- Task details -
Copy all lines below containing "padding".
Dataset excerpts section start
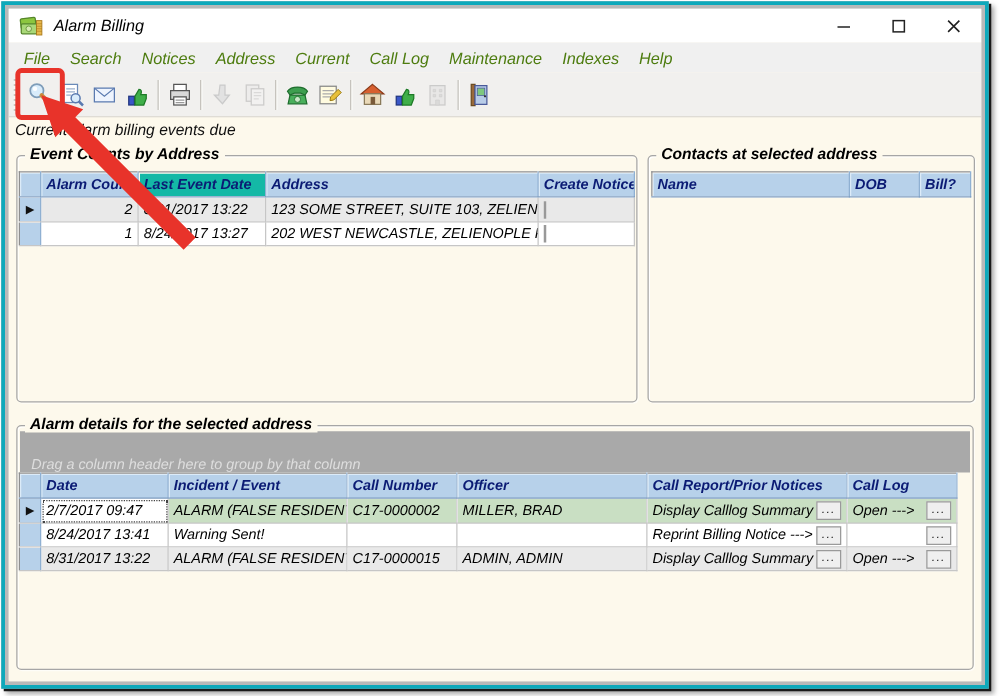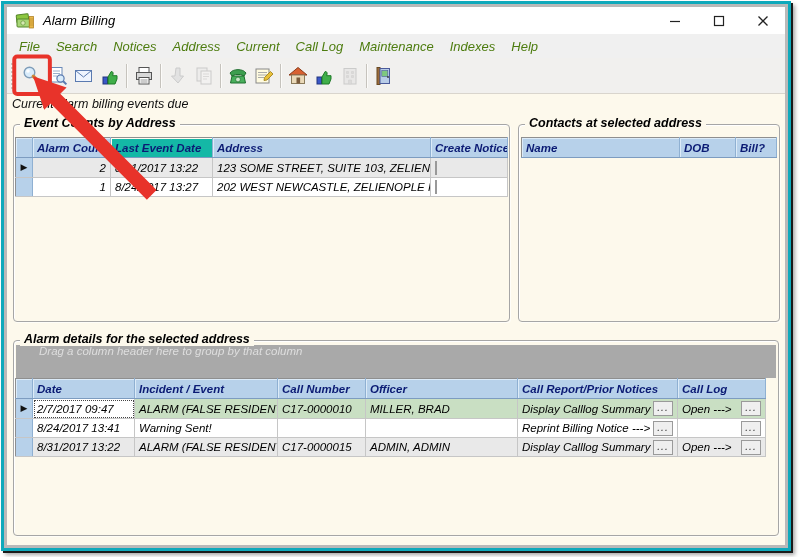--- a/index.html
+++ b/index.html
@@ -62,7 +62,7 @@
                              border-left:2px solid #111; border-bottom:2px solid #111; transform:rotate(-45deg); }
 
   .drag-bar { height:33px; background:#a9a9a9; color:#dedede; font-size:11.5px;
-              display:flex; align-items:flex-start; padding-left:23px; margin:0 1px; }
+              display:flex; align-items:flex-end; padding-left:9px; margin:0 1px; }
   .cellflex { display:flex; align-items:center; height:100%; }
   .cellflex .lbl { flex:1; overflow:hidden; white-space:nowrap; }
   .dots-btn { flex:none; width:20px; height:15px; border:1px solid #9a9a9a; background:#efefef;

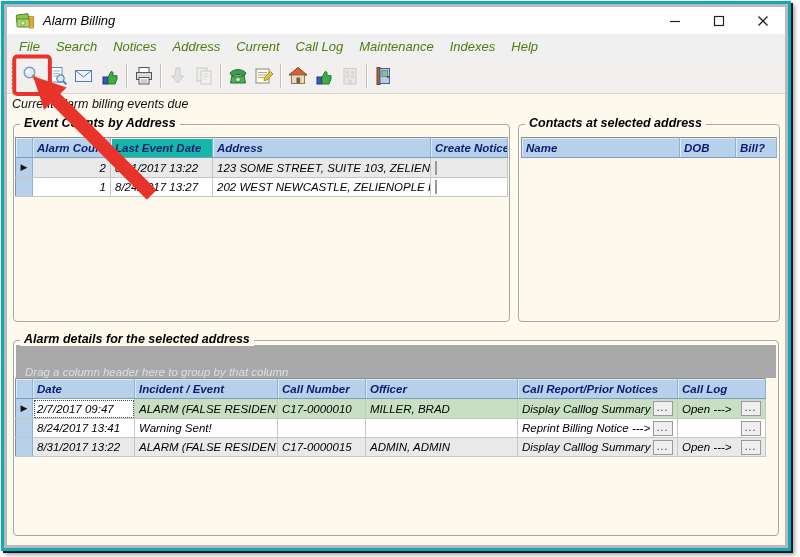--- a/index.html
+++ b/index.html
@@ -305,7 +305,7 @@
           <td class="sel-col"><span class="row-arrow">▶</span></td>
           <td class="focus-cell">2/7/2017 09:47</td>
           <td>ALARM (FALSE RESIDENTIA</td>
-          <td>C17-0000010</td>
+          <td>C17-0000002</td>
           <td>MILLER, BRAD</td>
           <td>
                     <span class="cellflex">

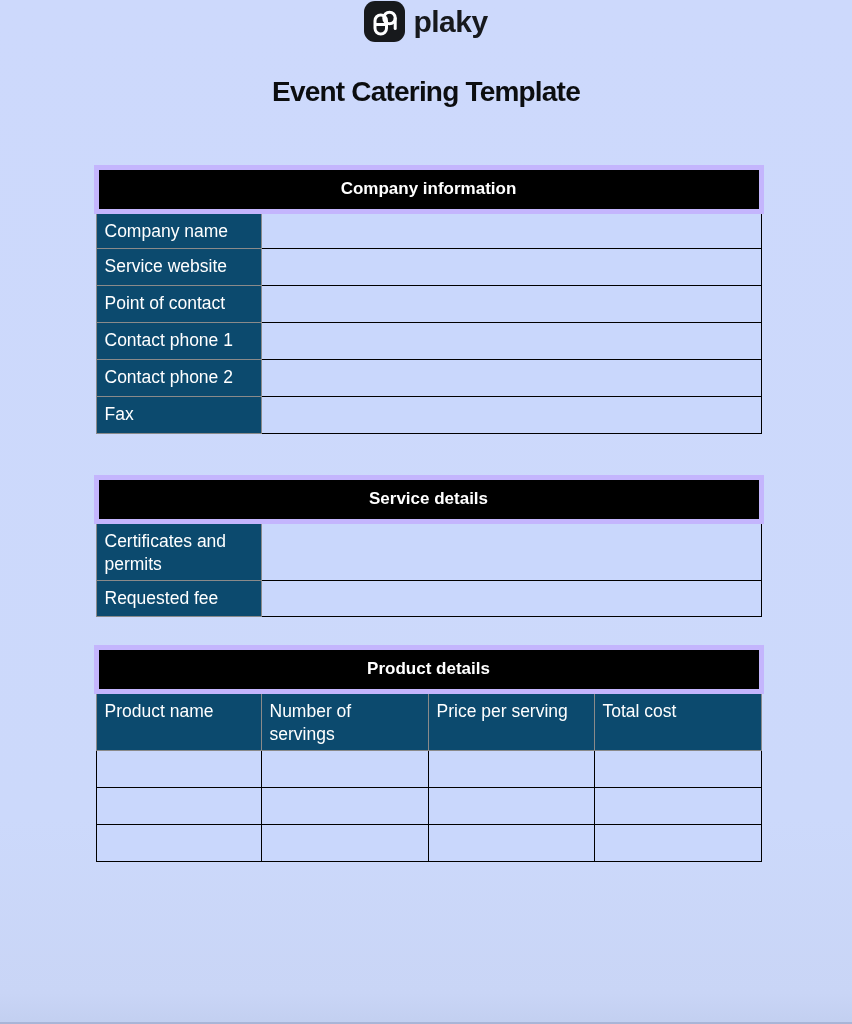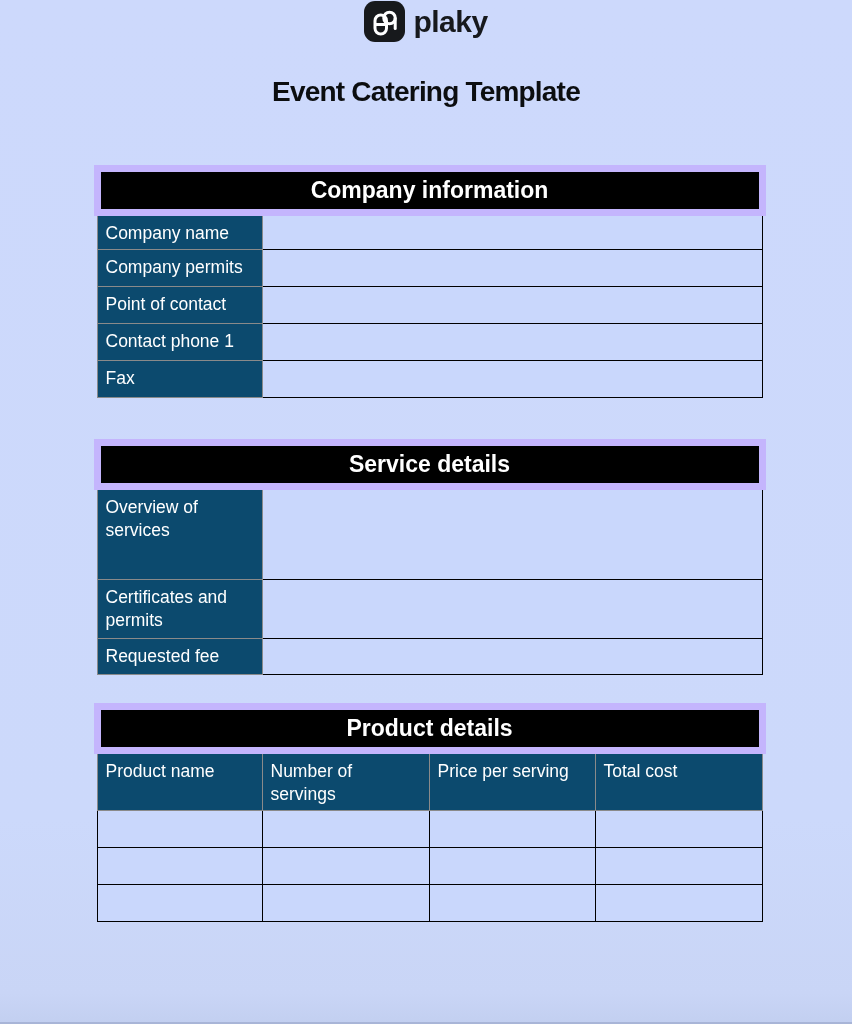--- a/index.html
+++ b/index.html
@@ -45,11 +45,11 @@
   th.section-header {
     background: #000;
     color: #fff;
-    font-size: 23px; font-weight: 600;
+    font-size: 17px; font-weight: 600;
     text-align: center;
     height: 44px;
     padding: 2px 6px;
-    border: 7px solid #c4b5fd;
+    border: 5px solid #c4b5fd;
     line-height: 1.2;
   }
   th.row-label, th.col-header {

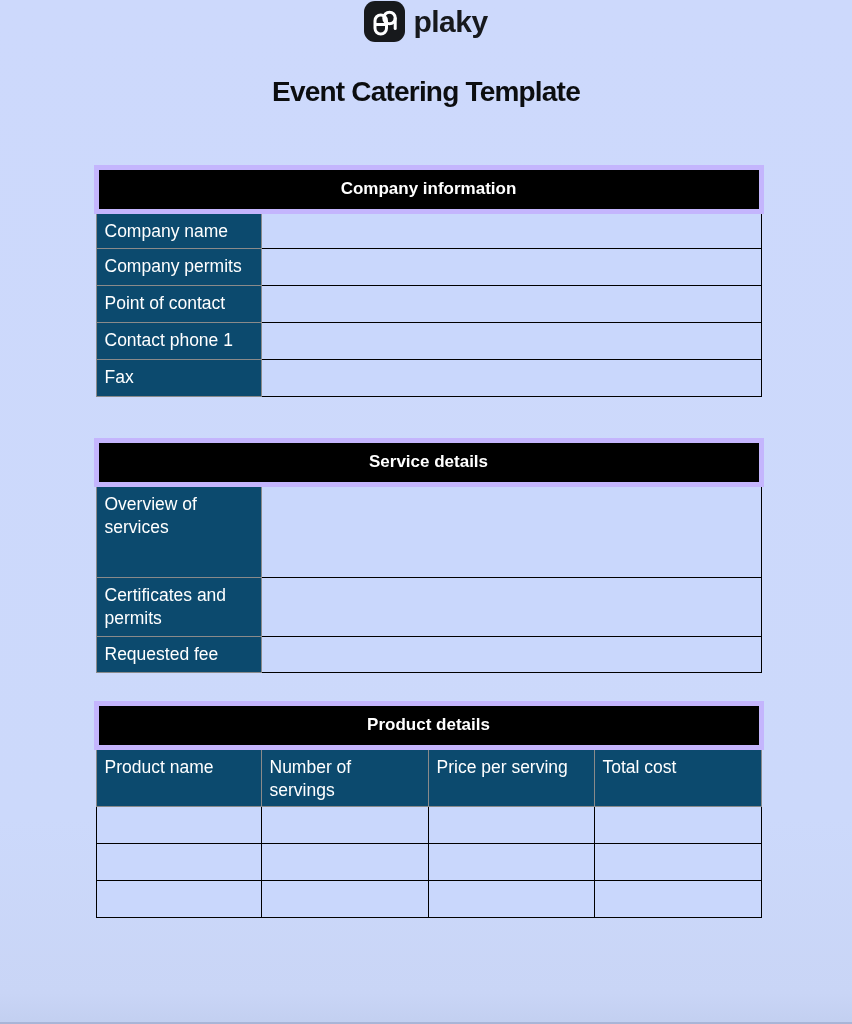--- a/index.html
+++ b/index.html
@@ -118,7 +118,7 @@
       <td class="value-cell"></td>
     </tr>
     <tr class="r-std">
-      <th class="row-label">Company permits</th>
+      <th class="row-label">Service website</th>
       <td class="value-cell"></td>
     </tr>
     <tr class="r-std">

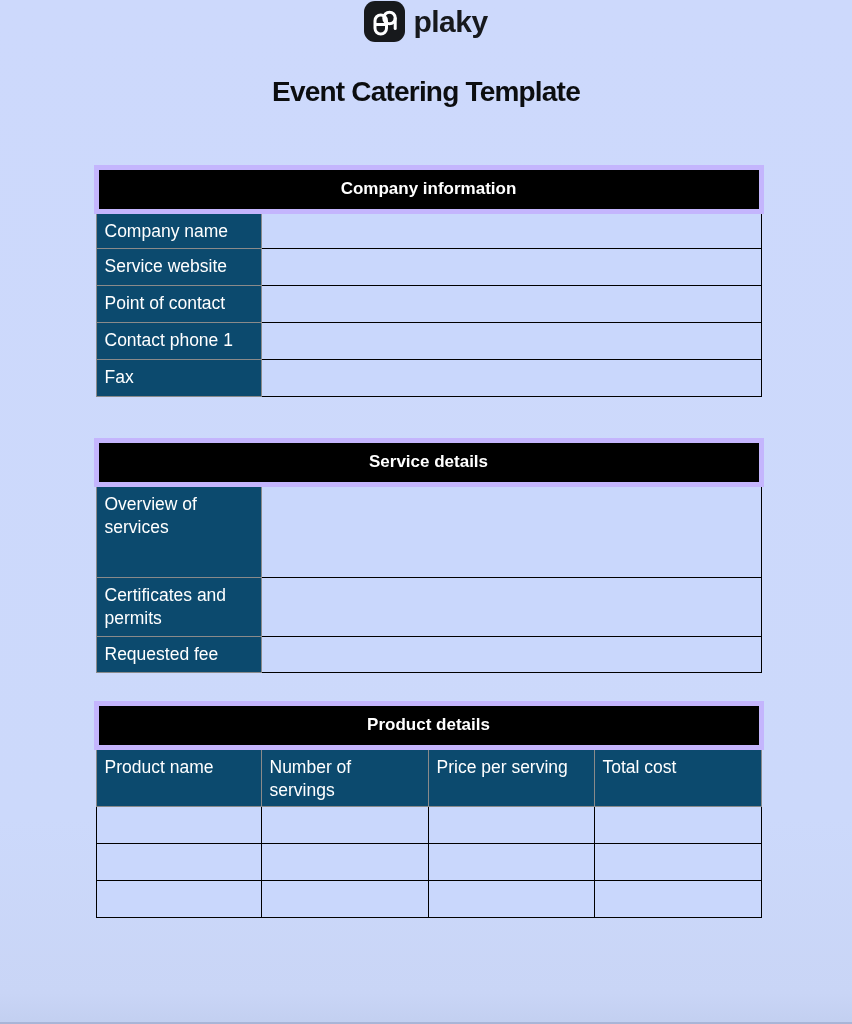--- a/index.html
+++ b/index.html
@@ -130,6 +130,10 @@
       <td class="value-cell"></td>
     </tr>
     <tr class="r-std">
+      <th class="row-label">Contact phone 2</th>
+      <td class="value-cell"></td>
+    </tr>
+    <tr class="r-std">
       <th class="row-label">Fax</th>
       <td class="value-cell"></td>
     </tr>

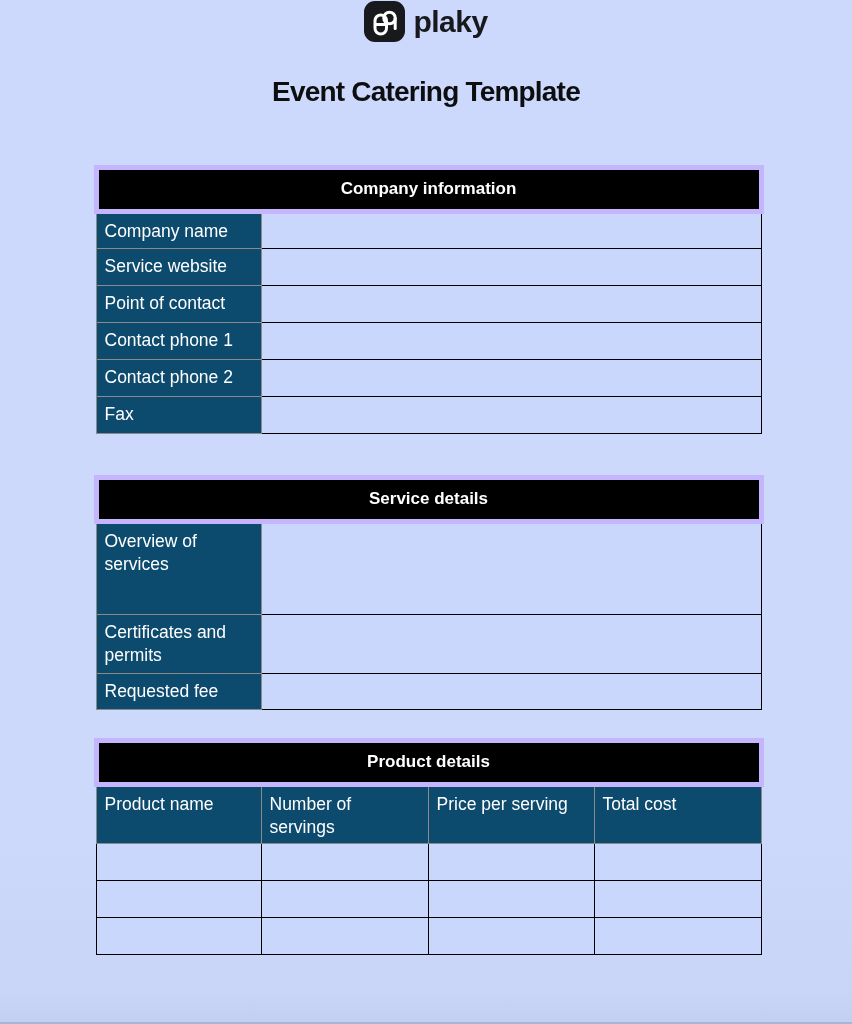--- a/index.html
+++ b/index.html
@@ -149,10 +149,6 @@
         <tr>
       <th class="section-header" colspan="2">Service details</th>
     </tr>
-    <tr class="r-tall">
-      <th class="row-label">Overview of services</th>
-      <td class="value-cell"></td>
-    </tr>
     <tr class="r-medium">
       <th class="row-label">Certificates and permits</th>
       <td class="value-cell"></td>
Dataset excerpts section end
- Answer section -
-              display:flex; align-items:flex-start; padding-left:23px; margin:0 1px; }
+              display:flex; align-items:flex-end; padding-left:9px; margin:0 1px; }
     padding: 2px 6px;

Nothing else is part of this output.